WFHW-LP
- Buffalo, New York; United States;
- Channels: Analog: 58 (UHF);
- Branding: WAV-TV 58 (1989–1991); WBCT (We're Buffalo's Community Television) (1991); Community Television from Medaille College (1991–1993); Citizens Television Systems (secondary, 1988–1999);

Programming
- Affiliations: Independent; Channel America (1988–1996); TLC (1988–1991);

Ownership
- Owner: Citizens Television System, Inc.

History
- Founded: July 31, 1985
- First air date: July 13, 1989
- Last air date: October 31, 1999
- Former call signs: W58AV (1989–1996)
- Call sign meaning: Friendship House Western New York

Technical information
- Licensing authority: FCC
- Facility ID: 11381
- Class: TX
- ERP: 15.1 kW
- HAAT: 186 m (610 ft)
- Transmitter coordinates: 42°52′48″N 78°52′36″W﻿ / ﻿42.88000°N 78.87667°W

Links
- Public license information: LMS

= WFHW-LP =

WFHW-LP (channel 58) was a low-power television station in Buffalo, New York, United States.

==History==
===WJTN-TV===
The channel 58 allocation had originally been allocated to Jamestown, New York, in 1952. It was originally to be built by radio station WJTN, before Sherwin Grossman and Gary Cohen challenged WJTN for the channel 58 allocation.

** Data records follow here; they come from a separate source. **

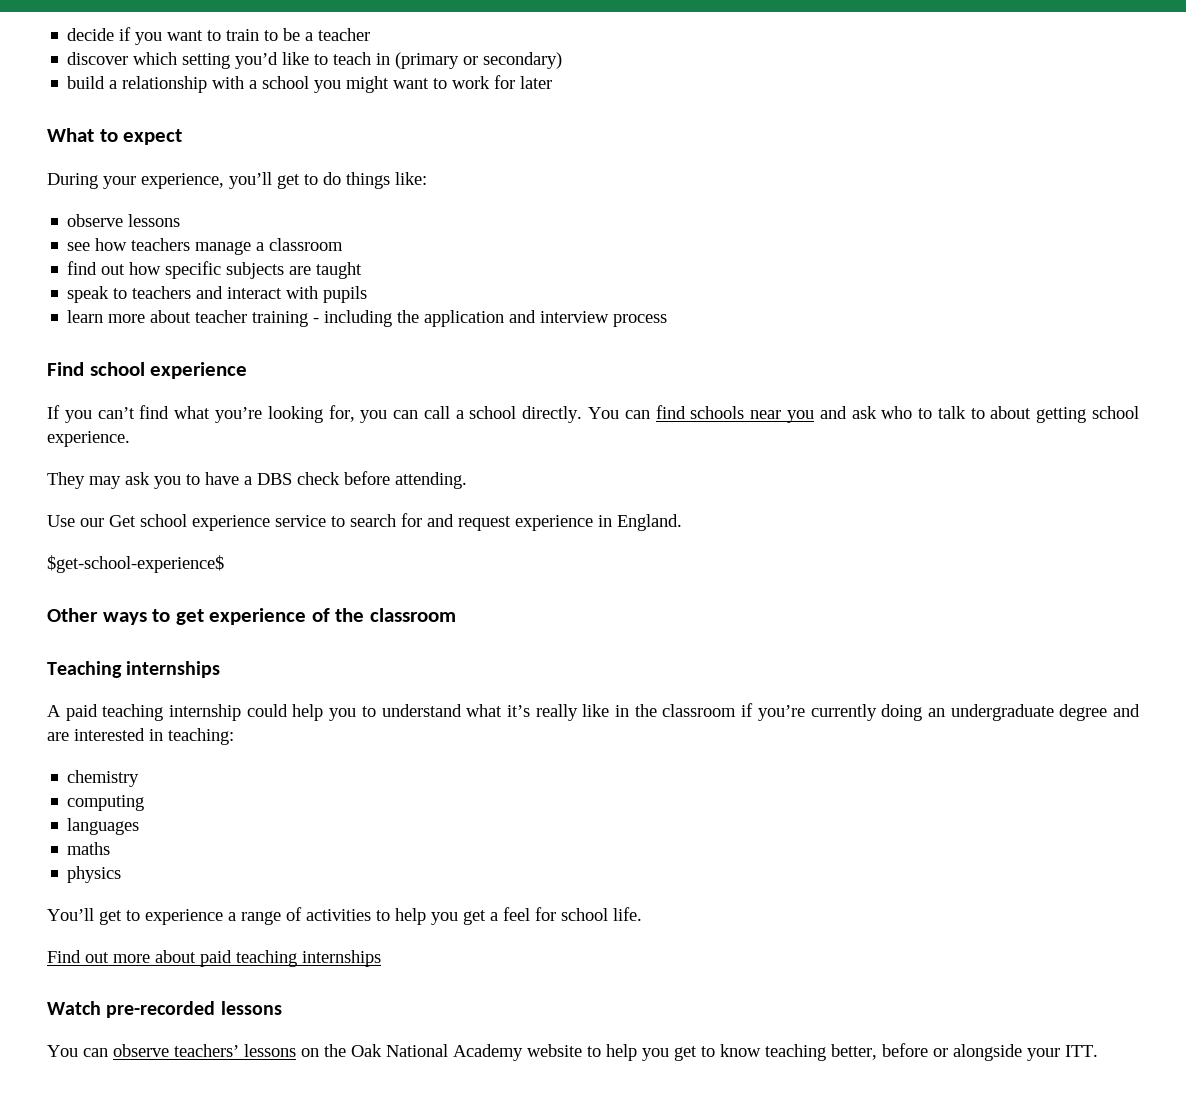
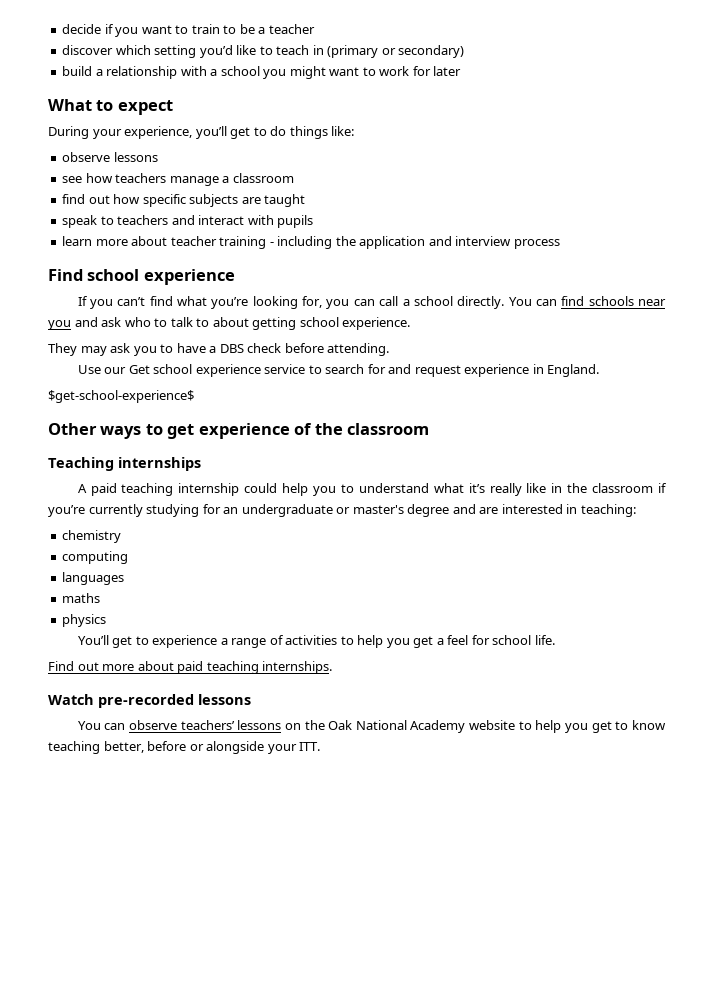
- A paid teaching internship could help you to understand what it’s really like in the classroom if you’re currently doing an undergraduate degree and are interested in teaching:
+ A paid teaching internship could help you to understand what it’s really like in the classroom if you’re currently studying for an undergraduate or master's degree and are interested in teaching:
- Find out more about paid teaching internships
+ Find out more about paid teaching internships.

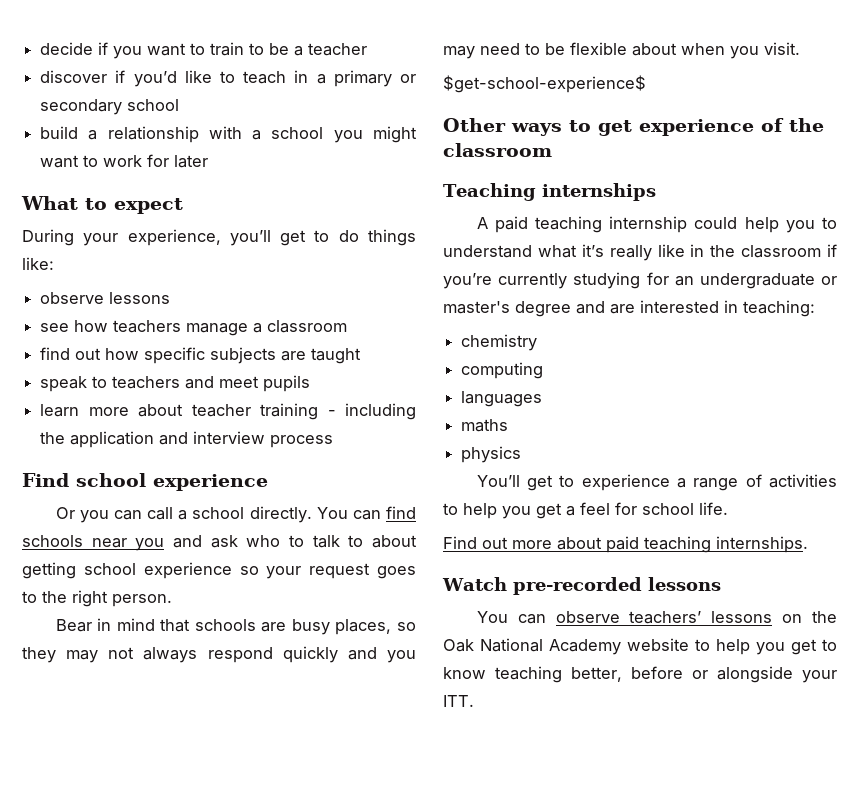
- discover which setting you’d like to teach in (primary or secondary)
+ discover if you’d like to teach in a primary or secondary school
- speak to teachers and interact with pupils
+ speak to teachers and meet pupils
- If you can’t find what you’re looking for, you can call a school directly.
+ Or you can call a school directly.
- You can find schools near you and ask who to talk to about getting school experience.
- They may ask you to have a DBS check before attending.
- Use our Get school experience service to search for and request experience in England.
+ You can find schools near you and ask who to talk to about getting school experience so your request goes to the right person.
+ Bear in mind that schools are busy places, so they may not always respond quickly and you may need to be flexible about when you visit.

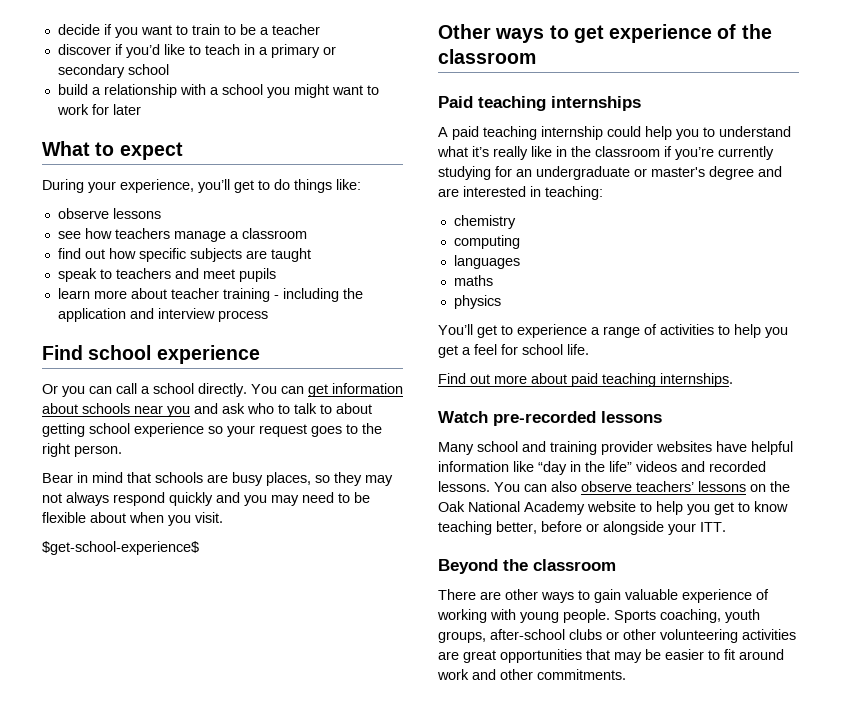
- You can find schools near you and ask who to talk to about getting school experience so your request goes to the right person.
+ You can get information about schools near you and ask who to talk to about getting school experience so your request goes to the right person.
- Teaching internships
+ Paid teaching internships
- You can observe teachers’ lessons on the Oak National Academy website to help you get to know teaching better, before or alongside your ITT.
+ Many school and training provider websites have helpful information like “day in the life” videos and recorded lessons. You can also observe teachers’ lessons on the Oak National Academy website to help you get to know teaching better, before or alongside your ITT.
+ Beyond the classroom
+ There are other ways to gain valuable experience of working with young people. Sports coaching, youth groups, after-school clubs or other volunteering activities are great opportunities that may be easier to fit around work and other commitments.

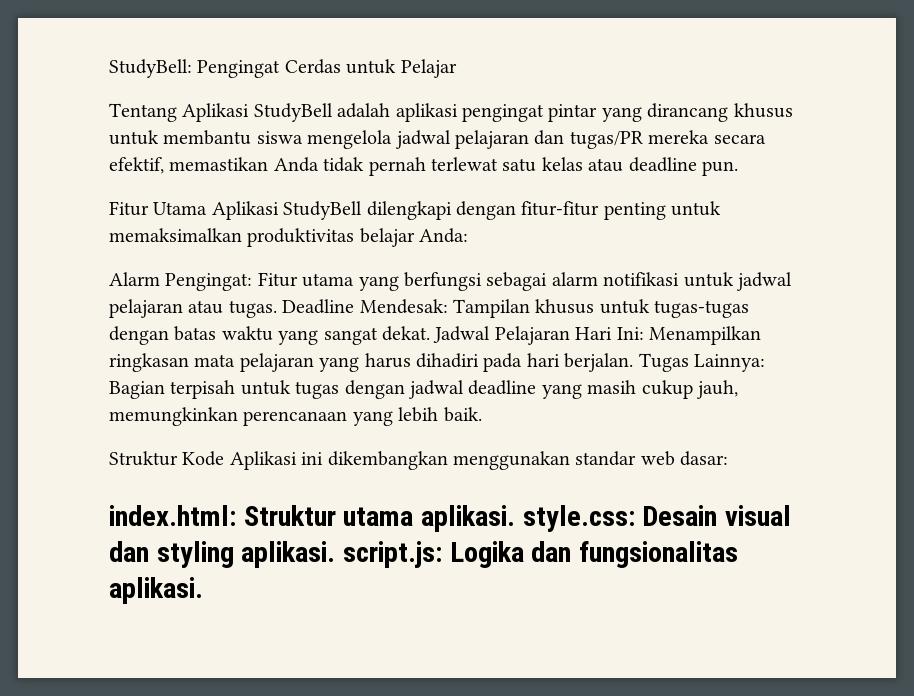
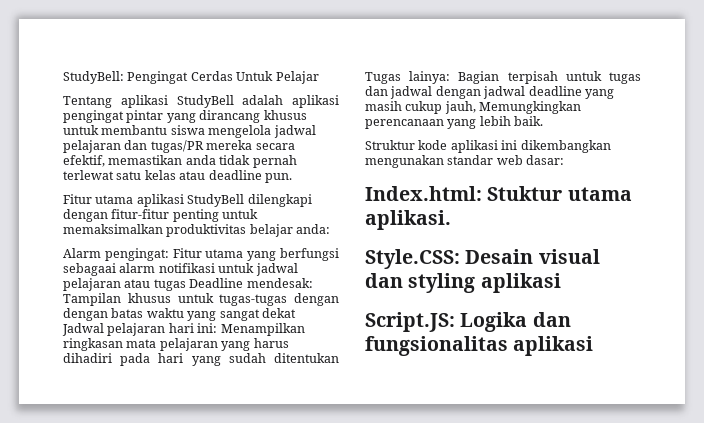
- StudyBell: Pengingat Cerdas untuk Pelajar
+ StudyBell: Pengingat Cerdas Untuk Pelajar
- Tentang Aplikasi StudyBell adalah aplikasi pengingat pintar yang dirancang khusus untuk membantu siswa mengelola jadwal pelajaran dan tugas/PR mereka secara efektif, memastikan Anda tidak pernah terlewat satu kelas atau deadline pun.
+ Tentang aplikasi StudyBell adalah aplikasi pengingat pintar yang dirancang khusus untuk membantu siswa mengelola jadwal pelajaran dan tugas/PR mereka secara efektif, memastikan anda tidak pernah terlewat satu kelas atau deadline pun.
- Fitur Utama Aplikasi StudyBell dilengkapi dengan fitur-fitur penting untuk memaksimalkan produktivitas belajar Anda:
+ Fitur utama aplikasi StudyBell dilengkapi dengan fitur-fitur penting untuk memaksimalkan produktivitas belajar anda:
- Alarm Pengingat: Fitur utama yang berfungsi sebagai alarm notifikasi untuk jadwal pelajaran atau tugas. Deadline Mendesak: Tampilan khusus untuk tugas-tugas dengan batas waktu yang sangat dekat. Jadwal Pelajaran Hari Ini: Menampilkan ringkasan mata pelajaran yang harus dihadiri pada hari berjalan. Tugas Lainnya: Bagian terpisah untuk tugas dengan jadwal deadline yang masih cukup jauh, memungkinkan perencanaan yang lebih baik.
+ Alarm pengingat: Fitur utama yang berfungsi sebagaai alarm notifikasi untuk jadwal pelajaran atau tugas Deadline mendesak: Tampilan khusus untuk tugas-tugas dengan dengan batas waktu yang sangat dekat Jadwal pelajaran hari ini: Menampilkan ringkasan mata pelajaran yang harus dihadiri pada hari yang sudah ditentukan Tugas lainya: Bagian terpisah untuk tugas dan jadwal dengan jadwal deadline yang masih cukup jauh, Memungkingkan perencanaan yang lebih baik.
- Struktur Kode Aplikasi ini dikembangkan menggunakan standar web dasar:
+ Struktur kode aplikasi ini dikembangkan mengunakan standar web dasar:
- index.html: Struktur utama aplikasi. style.css: Desain visual dan styling aplikasi. script.js: Logika dan fungsionalitas aplikasi.
+ Index.html: Stuktur utama aplikasi.
+ Style.CSS: Desain visual dan styling aplikasi
+ Script.JS: Logika dan fungsionalitas aplikasi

Facing the likelihood of protracted delays in getting channel 58 on the air, Grossman and Cohen dropped their challenge and filed for the channel 17 allocation, WBUF-TV, by December 1952. By Christmas Eve of that year, an application for the adjacent channel 59 in Buffalo was awarded "uncontested" to what would become the short-lived WBES-TV. WJTN never built or signed on its channel 58.

The only commercial effort to serve Jamestown directly with over-the-air television since the aborted launch of WJTN-TV was in the late 1960s, when WJTN's crosstown rival WKSN—then owned by future Pax TV and HSN founder Bud Paxson—launched WNYP (the forerunner of current religious broadcaster WNYB) on channel 26.

===W58AV===
In summer 1989, consumer rights advocate Ralph Nader reactivated Western New York's channel 58 allocation with the launch of translator station W58AV. The station had first unsuccessfully applied for the call sign WBCT (for "Buffalo Community Television") and indeed used the acronym for a time as its on-air branding, but ceased doing so to avoid conflict with a station in Bridgeport, Connecticut that then used the same letters. The station's signal broadcast from a transmitter at the top of One Marine Midland Center in downtown Buffalo, with an initial power of 100 watts (later upgraded to 1,000, and finally, 15,100 watts). From the beginning, the station aired a large amount of locally produced fare, with programming from Channel America, as well as a partnership with The Learning Channel. By 1991, the station had partnered up with Medaille College, though this would only last until January 1, 1993.

===WFHW-LP===
At some point in the mid-1990s, the station upgraded from translator to LPTV status, and changed its call letters to WFHW-LP after what would become its last operator, the local chapter of the non-profit Friendship House. The station went silent on Halloween in 1999 after the Friendship House ceased operations, several years before the digital television transition in the United States. Channel 58 would not be reissued; it was deleted along with all others over 36 in a series of spectrum reallocations.